Friday, 05/08/2020 2:18:42 AM

Friday, May 08, 2020 2:18:42 AM

Post# of 700525
Manibiotech:

As I have written in my earlier post, I don't have all the facts, however, from what facts I do know, LP's warrant extension deal looks very much like unjust enrichment.

In exchange for a restriction not to exercise her warrants for 6 months(until November 1, 2020), her warrants due to expire on May 2, 2020, at least about 30 million, have been extended for 2 and1/2 years from that date for a total of 3 years.

Instead of having to buy stock from NWBO for cash in connection with NWBO's funding requirements(April 2, 2020 capital raise) and getting her warrants extended, just like other accredited investors including me, her consideration was merely a restriction in exercising warrants for a 6 month term. Essentially, this consideration has highly questionable value if any and certainly none at present. The deals other accredited investors were offered required cash payments in connection with extension providing immediate and ascertainable value to the company. LP's deal did not and indeed may not provide any value at all thereafter. As CEO, LP, to some important extent, can control the timing of events during this period such that exercise of her warrants is not an issue and she does not " miss out " For example, TLD is not announced prior to November 1, 2020 and/or there are a series of dilutive fundings that effectively place a lid upon any share price appreciation. Even if there is appreciation due to TLD release during this restrictive period, we have no idea whether it will be significant due to the strength of "dark forces" and the significance of the announced results. In any event, LP's deal essentially gives her three years to realize value especially due to RA approvals and initial commercialization results. It is clear that whatever value this restriction has, it is certainly not commensurate with the value she received in extending her warrants.

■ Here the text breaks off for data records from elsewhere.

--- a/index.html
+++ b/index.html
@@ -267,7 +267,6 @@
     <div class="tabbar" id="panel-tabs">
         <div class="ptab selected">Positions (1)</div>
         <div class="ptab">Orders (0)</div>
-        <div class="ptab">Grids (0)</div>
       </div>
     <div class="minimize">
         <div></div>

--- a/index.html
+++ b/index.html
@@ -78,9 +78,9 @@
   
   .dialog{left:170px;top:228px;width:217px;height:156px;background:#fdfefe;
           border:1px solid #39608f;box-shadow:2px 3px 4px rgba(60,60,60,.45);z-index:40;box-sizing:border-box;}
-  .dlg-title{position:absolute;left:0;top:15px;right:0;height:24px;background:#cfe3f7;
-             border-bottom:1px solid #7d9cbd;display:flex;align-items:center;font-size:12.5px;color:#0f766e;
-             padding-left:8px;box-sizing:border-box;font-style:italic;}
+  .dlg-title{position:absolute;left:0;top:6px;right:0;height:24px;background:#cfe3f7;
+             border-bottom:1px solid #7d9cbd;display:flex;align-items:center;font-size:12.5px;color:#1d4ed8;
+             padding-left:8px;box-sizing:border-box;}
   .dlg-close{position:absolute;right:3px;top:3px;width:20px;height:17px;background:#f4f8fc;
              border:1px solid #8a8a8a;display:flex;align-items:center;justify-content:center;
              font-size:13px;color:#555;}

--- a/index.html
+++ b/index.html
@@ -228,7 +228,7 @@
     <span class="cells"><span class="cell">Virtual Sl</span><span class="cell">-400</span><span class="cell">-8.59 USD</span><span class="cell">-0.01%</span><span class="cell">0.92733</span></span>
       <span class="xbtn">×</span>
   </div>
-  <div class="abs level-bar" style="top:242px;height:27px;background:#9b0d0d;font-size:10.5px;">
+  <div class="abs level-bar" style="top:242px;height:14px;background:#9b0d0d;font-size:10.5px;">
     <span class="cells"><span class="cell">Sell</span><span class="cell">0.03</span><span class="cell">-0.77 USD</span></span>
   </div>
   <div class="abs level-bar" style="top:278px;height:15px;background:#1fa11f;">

Here is some perspective to understand just how good her deal was in comparison to some other accredited investors' deals. For approximately every $50K invested, 300K shares would be purchased from the company with about 300K warrants extended for 1 year with a reduction of $0.08 in the exercise price. I don't believe that LP's deal involved a reduction in the exercise price but instead of a one year extension, she received three years or 3x what other investors obtained. You can do the math, but even if LP's deal were evaluated at parity with other investor deals, her cash contribution would have been in the neighborhood of at least $5 million which is the equivalent of a funding that could last the company several months without having to go to the " friendly" capital well. Hence, this LP extension deal will not only cost shareholders longer term but also shorter
term dilution as well.

I think LP, the BOD, the General Counsel and the CFO have some 'splaining to do. This looks like a prima fancies unjust enrichment case where these individuals abused their fiduciary duties to make sure that the corporate "person" ( and derivatively shareholders)'received fair value in exchange.

If it looks, quacks and walks like a duck, is it a Linda? JMHO.